Florencia Vergara Rossi
Biblioteca - Clacso

At 15:51 12/05/2005 -0500, you wrote:
> >>>>> "F" == Flor <> writes:
>F> In Spanish and Portuguese we use a lot of accent marks in words.
>F> When searching in our virtual library, our users sometimes include in
>F> search the accent marks, and sometimes they do not.
>F> And in the input sometimes our members include the accent marks and
>F> sometimes they do not.
>F> How can we do so that Greenstone does not consider accent marks in the
>F> input and in the output?
>Chopin Early Editions ( has the same
>issue. The problem of accents in metadata were address, but not
>accents in the full text.
>With the metadata, we would use two forms: one for indexing and one
>for display. The display version of a field has the text with
>accents. The index version can have any variants you want to match.

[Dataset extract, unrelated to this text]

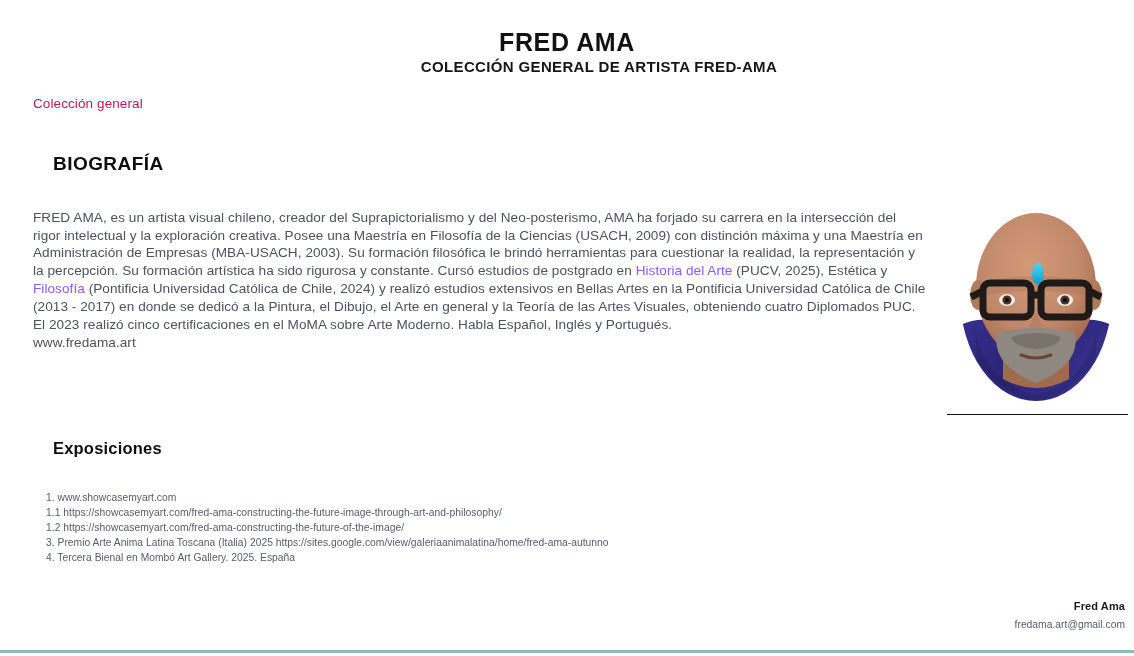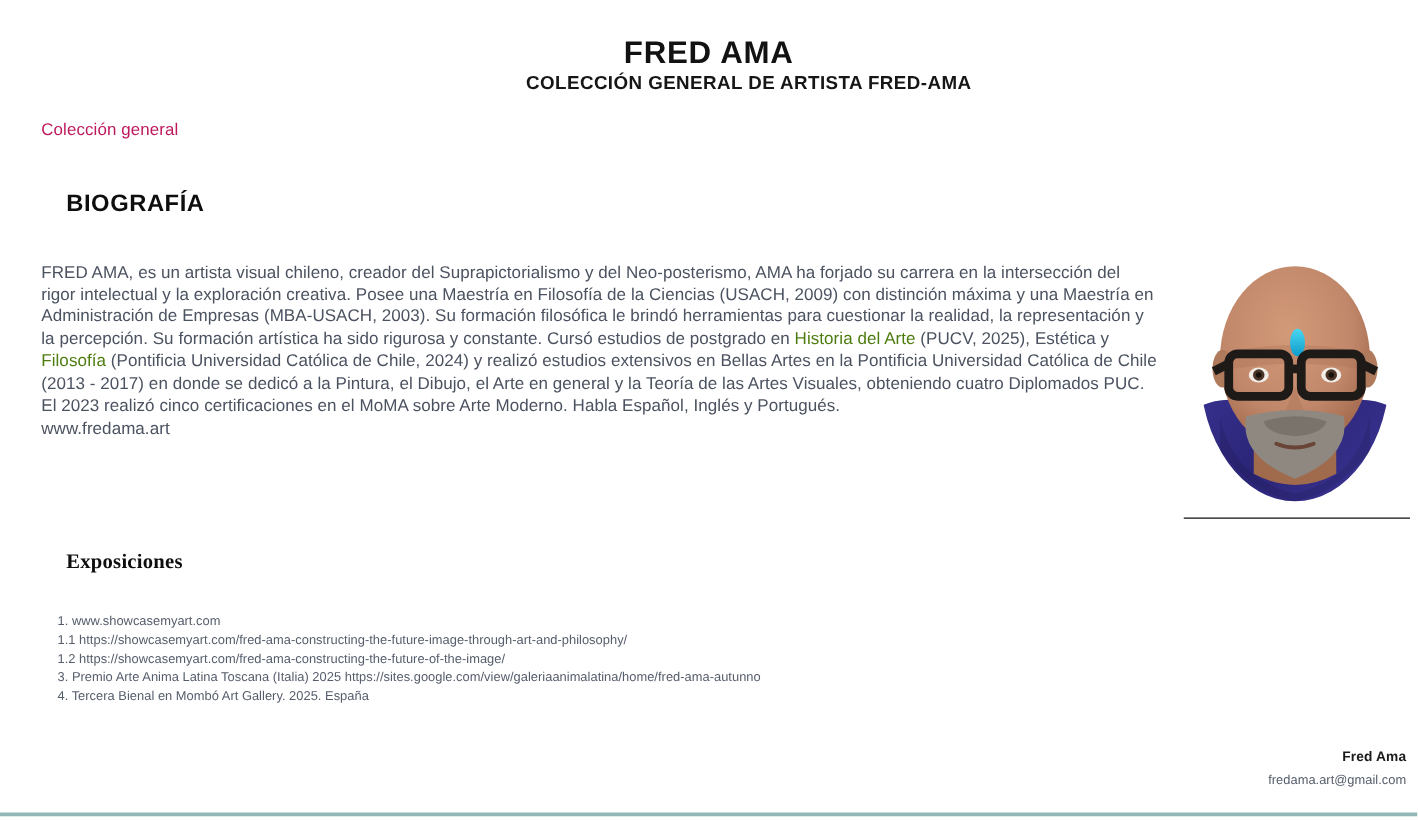"Historia del Arte" .bio-body .accent { color: #4d7c0f -> #8b5cf6 }
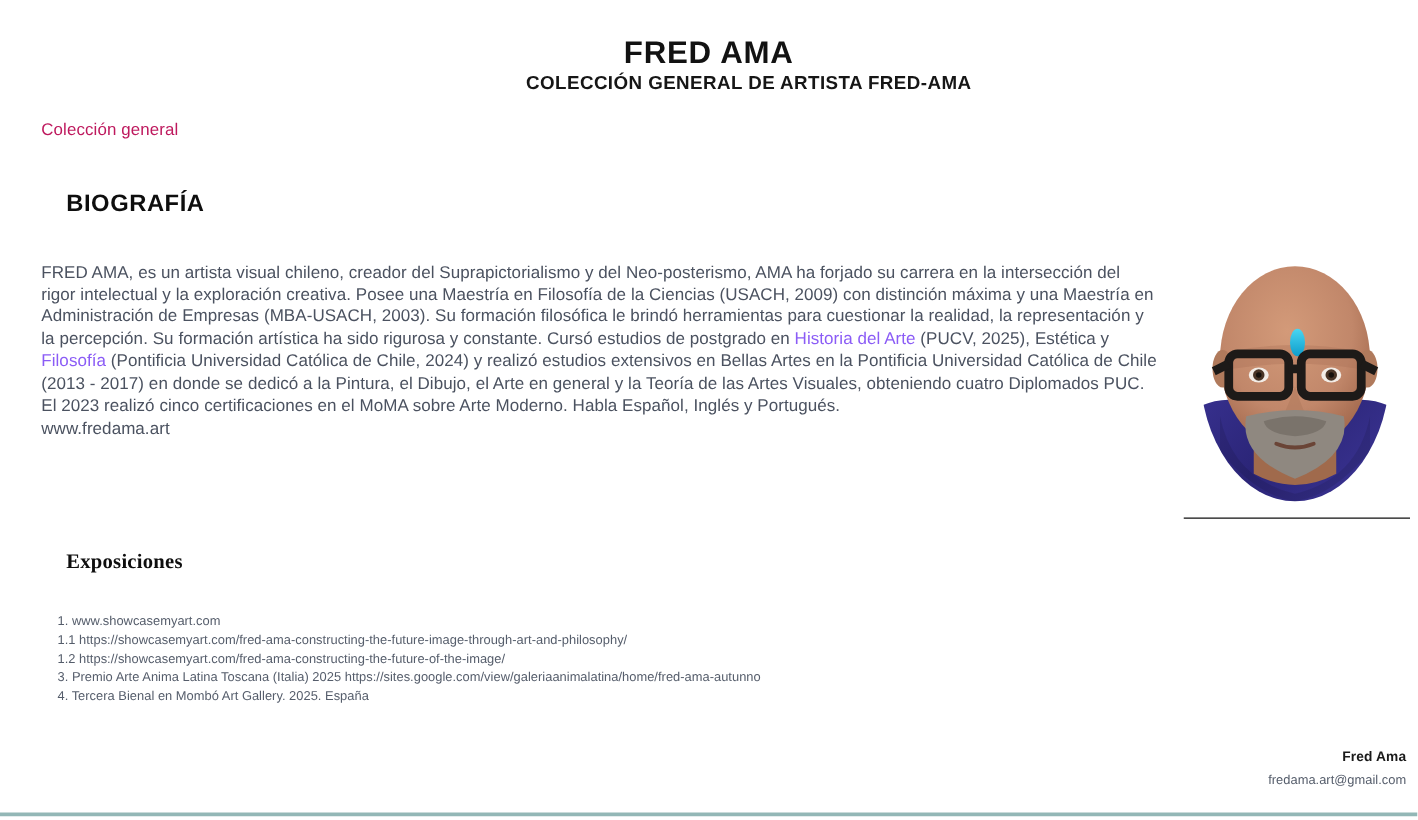"Exposiciones" .section-heading.expo { font-family: Liberation Serif, serif -> none }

>This might be easier to illustrate first with the different spellings of
>cities. Take Leipzig. There are more spellings than what's shown below:
> <Metadata name="PubPlace">Leipzig</Metadata>
> <Metadata name="PubPlaceIdx">Leipsic Leipzig</Metadata>
>The CEE publication place index is built from PubPlaceIdx, so it
>matches any spelling, but any display is build from the version that
>actually appears on printed score, stored in PubPlace.
>You can apply this idea to accents, treating them as variant spellings.
>There's an example of accents in the title in this previous email:
>This example assumes that the user will type in without accents, but
>could be adapted to accomodate either form of query.
>Never figured out how to do this for the full text searching.